Web interface edit records:
# # # #

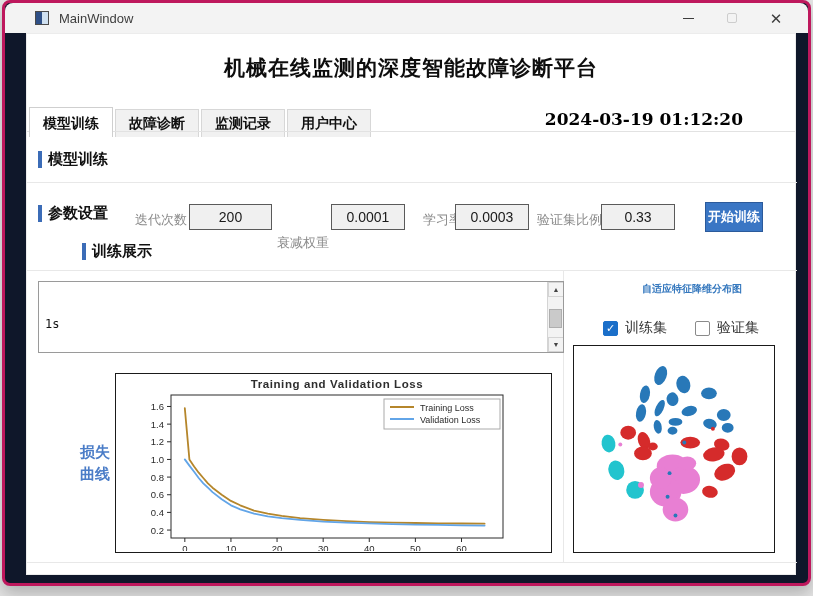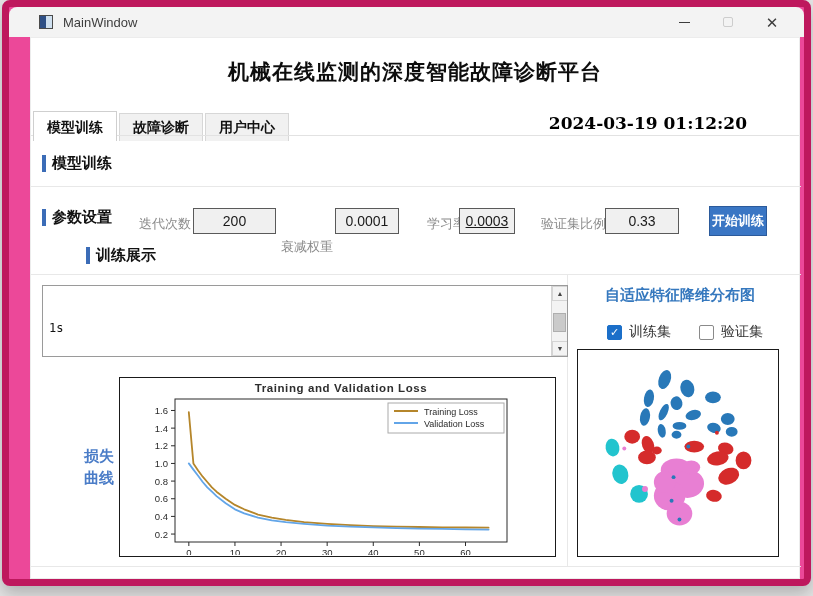"MainWindow" .window { background: #ec4899 -> #0f172a; border: 7px solid #be185d -> 3px solid #be185d }
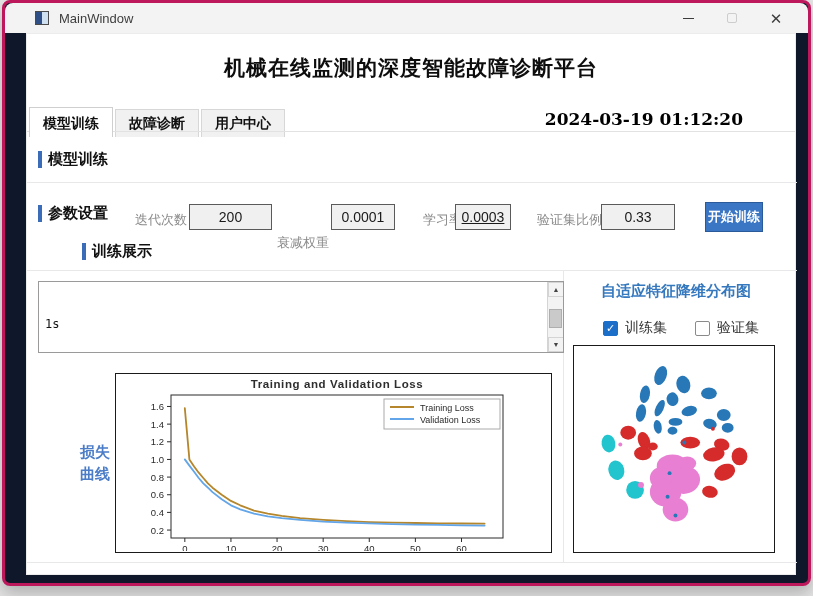"监测记录" div.tab { html: none -> <div>监测记录</div> }
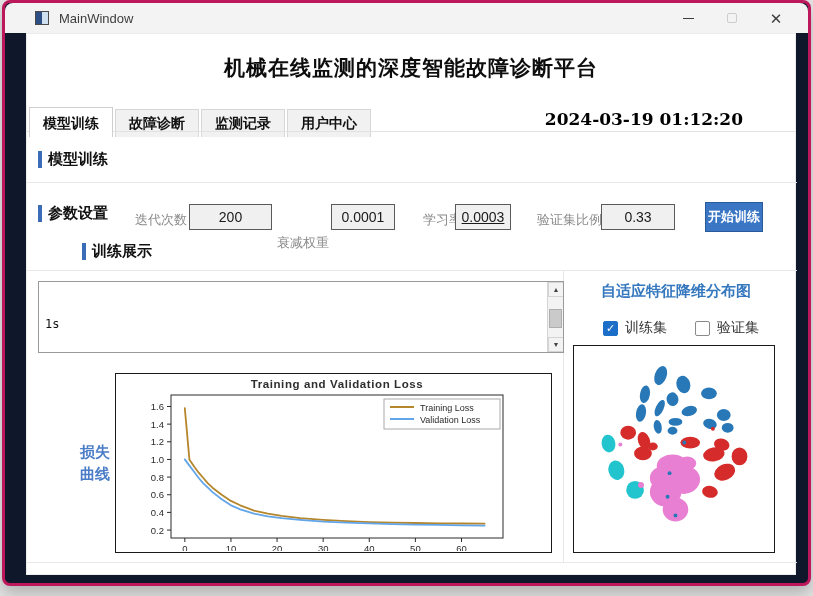"0.0001" input.field { width: 64px -> 74px }
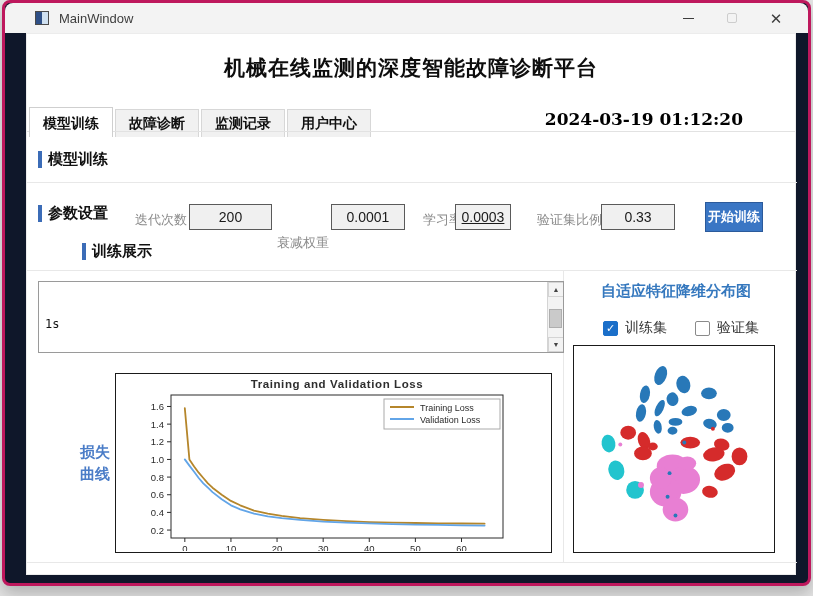"0.0003" input.field { text-decoration: underline -> none; width: 56px -> 74px }
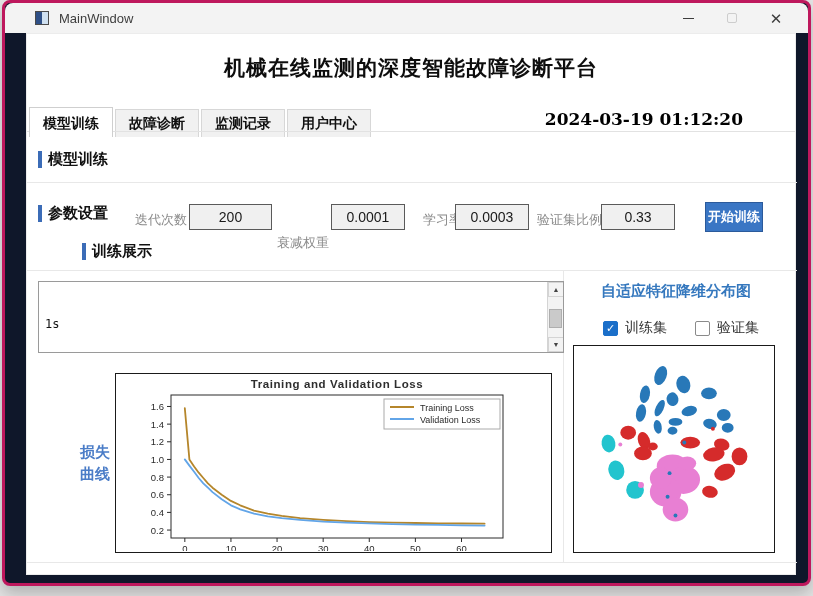"自适应特征降维分布图" .right-title { font-size: 15px -> 10px; left: 544px -> 560px }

# # # #

TASK :: The full data, repeated exactly and stripped of its pictures, is the expected answer.

ANSWER TO THIS PROBLEM ::
"MainWindow" .window { background: #ec4899 -> #0f172a; border: 7px solid #be185d -> 3px solid #be185d }
"监测记录" div.tab { html: none -> <div>监测记录</div> }
"0.0001" input.field { width: 64px -> 74px }
"0.0003" input.field { text-decoration: underline -> none; width: 56px -> 74px }
"自适应特征降维分布图" .right-title { font-size: 15px -> 10px; left: 544px -> 560px }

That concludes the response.